Игнорируя его, я с трудом отрываю прилипшую ко столу кружку, оставившую после себя очередную окружность кофейного цвета и происхождения, ужасно липкую от избытка сахара, бывшего в образовавшем её напитке (увы – напиток кончился, так что мне оказалось нечего пить из оторванной кружки). Такими окружностями покрыта почти вся поверхность стола. Они соседствуют с разноцветными окружностями поменьше и чёрными бесформенными разводами – неизменными следами творческого процесса, образованными акриловой краской из множественных баночек и тюбиков, брошенных здесь же, посреди стола, вместе с истрёпанными старыми кистями.

Мой взгляд поднимается на стену, к которой придвинут этот многострадальный рабочий стол.

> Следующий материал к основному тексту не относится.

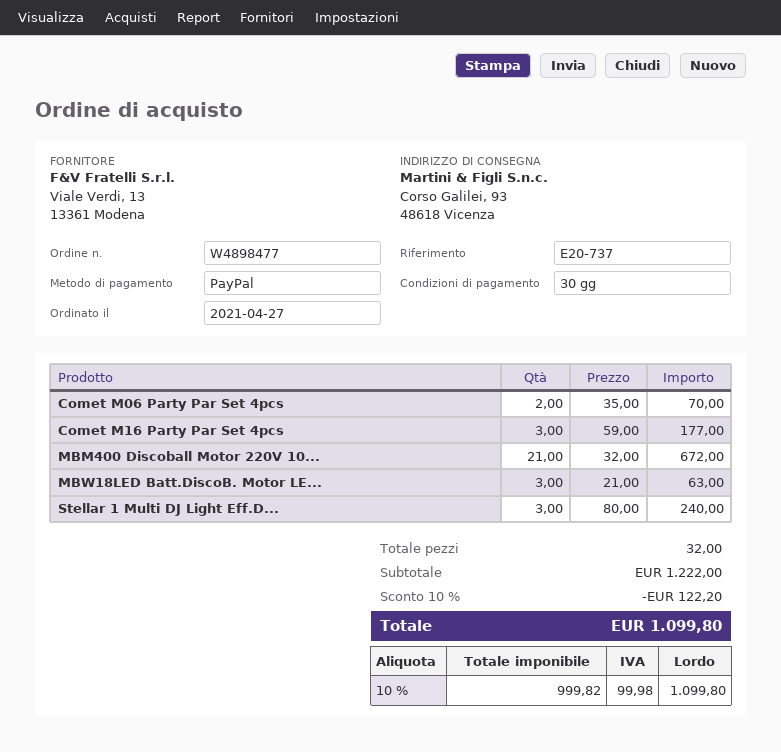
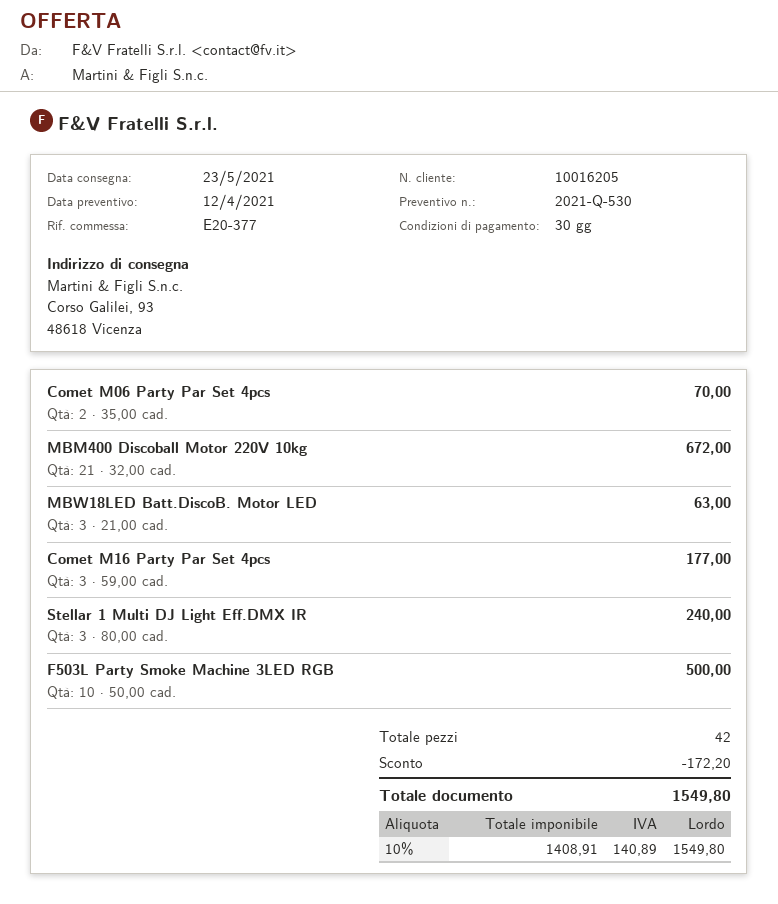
reference: E20-737 -> E20-377
F503L Party Smoke Machine 3LED RGB: none -> 10 x 50.00 = 500.00
total quantity: 32 -> 42
discount: 122.20 -> 172.20
net: 999.82 -> 1408.91
tax: 10% = 99.98 -> 10% = 140.89
total: 1099.80 -> 1549.80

Иглами к обоям на ней прикреплены мои рисунки. Когда-то рисунки и картины мои представляли из себя исключительно изображения старых зданий и построек – покосившихся от времени куреней и ветровых мельниц, жилых и торговых домов в архитектурных стилях классицизма и модерна. Если не считать, конечно, редкие пейзажи, написанные на пленэре... Это "когда-то" было отвратительным временем! Ведь тогда я ещё не повстречал Её!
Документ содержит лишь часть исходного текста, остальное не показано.